Вскоре он получил в райкоме комсомола путёвку в школу летчиков. Правда, ему ещё не было полных восемнадцати лет, но Иван Харитоныч сходил в сельсовет и добыл удостоверение, в котором значилось, что предъявитель сего — человек совершеннолетний. Он похлопал Николая по плечу и сказал:
— Кому ж и летать, как не нам, рабочим!
Вечером старик провожал его на поезд. Николай стоял на ступеньках вагона. Поезд тронулся, и Харитоныч торопливо стал кричать:
— Храбрей держись там! Не забывай старика!
— Спасибо, дорогой Харитоныч!..
Первый этап обучения оставил в сознании Николая глубокий след: он понял, что полёт — это не просто красивая романтика, а большое, ответственное дело, требующее упорного труда.
Первый раз он полетел утром в сырой февральский день. В воздухе инструктор приказал ему взять управление. Руки инструктора легли на борт. Николай даже испугался — из головы сразу вылетели все его теоретические познания по авиации. Надо было вести машину. Не успел он взяться за управление — самолет накренился и развернулся в обратную сторону. Николай сразу вспотел. Машина не слушалась: она ныряла носом, задиралась вверх, к облакам, кренилась то влево, то вправо. Он не видел ни земли, ни неба, весь сосредоточившись на управлении.
Когда самолет мягко коснулся лыжами снега, инструктор спросил:
— Что-нибудь поняли?
И Николай чистосердечно признался:
— Ничего.
Так началось овладение машиной.
Запомнился ему день, когда он впервые вылетел самостоятельно на одноместном истребителе. Ознакомив его с приборами и управлением машины, командир звена кратко посоветовал:
— Ногами крепче держите, она на взлете вертится, как балерина.
Непривычно быстро взлетел он к облакам. Самолет удивил его чуткостью к рулям, быстротой ответов на его действия.

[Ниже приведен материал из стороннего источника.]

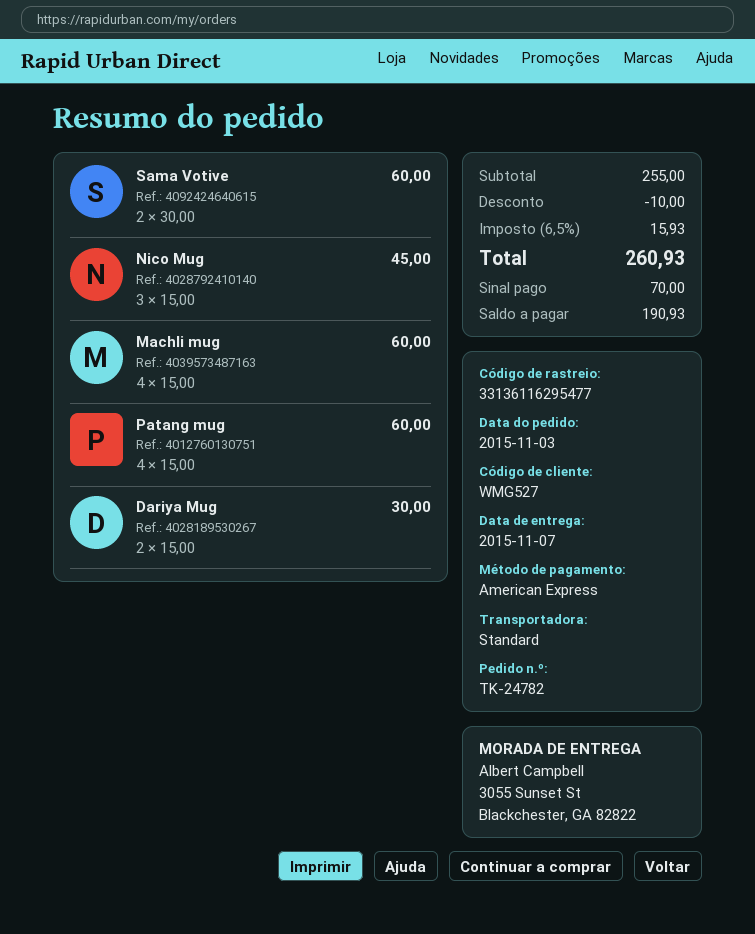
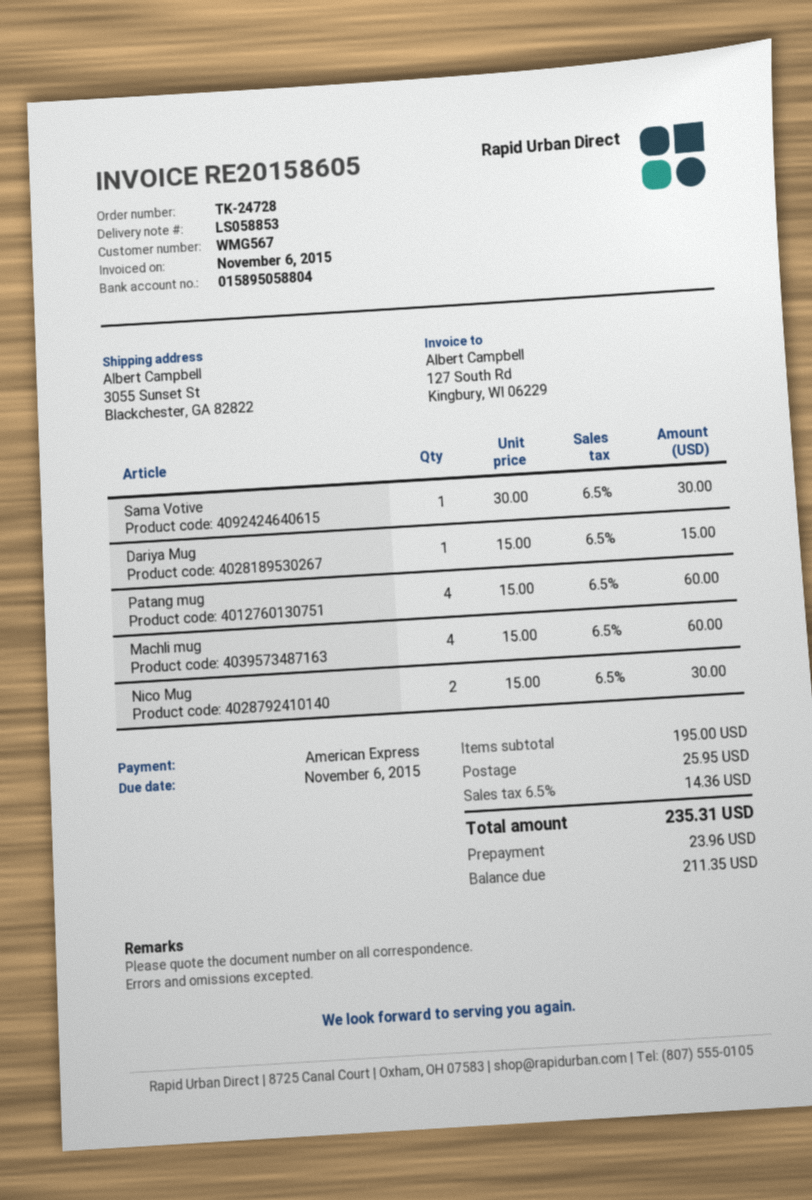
order number: TK-24782 -> TK-24728
customer number: WMG527 -> WMG567
Sama Votive: 2 x 30.00 = 60.00 -> 1 x 30.00 = 30.00
Nico Mug: 3 x 15.00 = 45.00 -> 2 x 15.00 = 30.00
Dariya Mug: 2 x 15.00 = 30.00 -> 1 x 15.00 = 15.00
subtotal: 255.00 -> 195.00
discount: 10.00 -> none
shipping: none -> 25.95
tax: 6.5% = 15.93 -> 6.5% = 14.36
total: 260.93 -> 235.31
deposit: 70.00 -> 23.96
balance: 190.93 -> 211.35

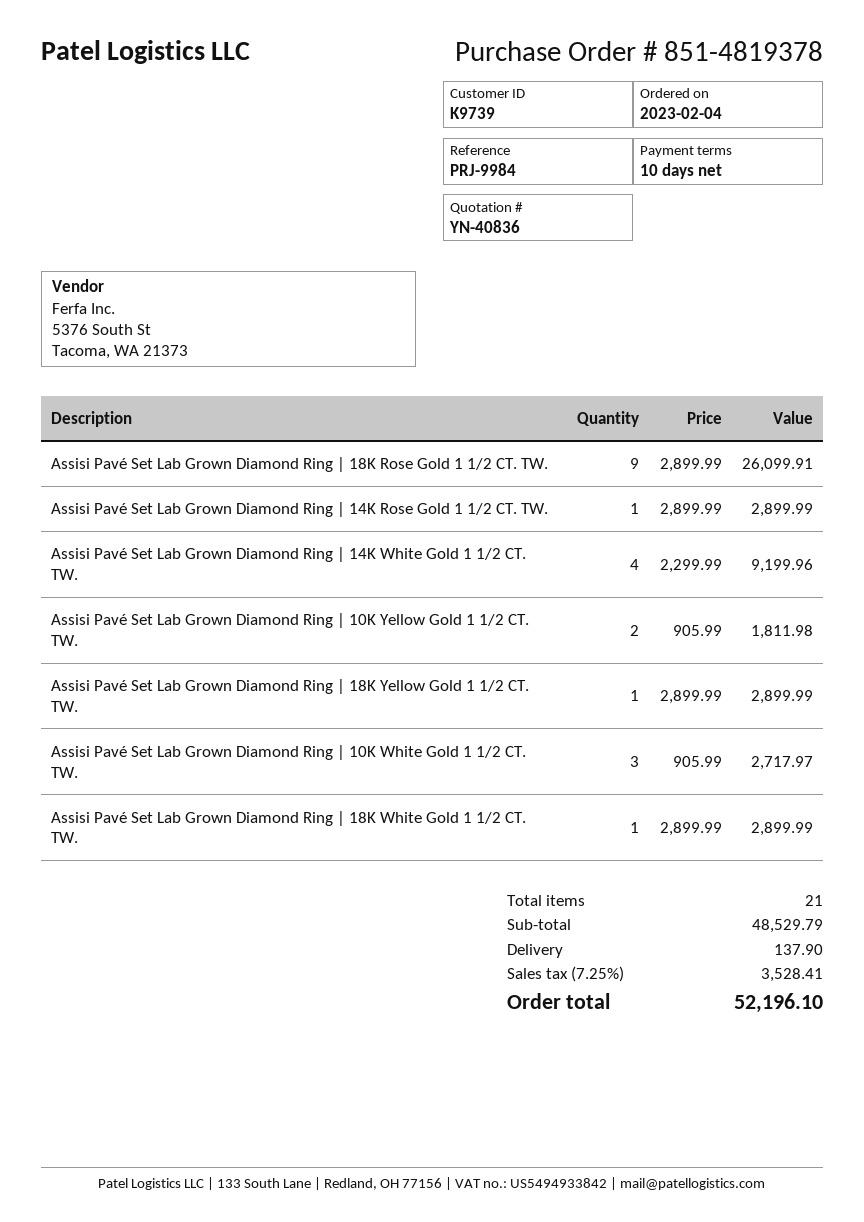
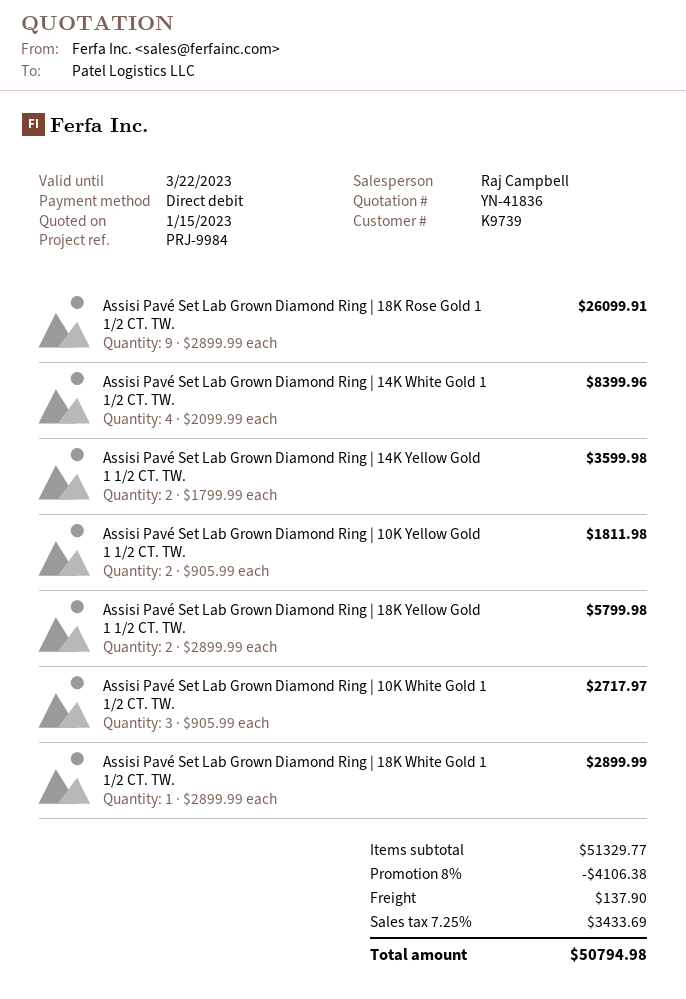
quote number: YN-40836 -> YN-41836
Assisi Pavé Set Lab Grown Diamond Ring | 14K Rose Gold 1 1/2 CT. TW.: 1 x 2899.99 = 2899.99 -> none
Assisi Pavé Set Lab Grown Diamond Ring | 14K White Gold 1 1/2 CT. TW.: 4 x 2299.99 = 9199.96 -> 4 x 2099.99 = 8399.96
Assisi Pavé Set Lab Grown Diamond Ring | 18K Yellow Gold 1 1/2 CT. TW.: 1 x 2899.99 = 2899.99 -> 2 x 2899.99 = 5799.98
Assisi Pavé Set Lab Grown Diamond Ring | 14K Yellow Gold 1 1/2 CT. TW.: none -> 2 x 1799.99 = 3599.98
subtotal: 48529.79 -> 51329.77
discount: none -> 8% = 4106.38
tax: 7.25% = 3528.41 -> 7.25% = 3433.69
total: 52196.10 -> 50794.98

В истребительную авиацию выпускались самые смелые, предприимчивые и отважные ученики. Лётчику-истребителю придется в будущем вести воздушный бой один на один, его сила в мастерстве пилотажа.
Школу он закончил истребителем.
— Наконец наступило время, — вспоминал впоследствии Евдокимов, — когда я на правах равного вошёл в лётную семью строевой части. Я пересёк страну с юга на север и прибыл на аэродром, где протекала моя дальнейшая служба.
Много с тех пор было разных приключений в жизни Николая.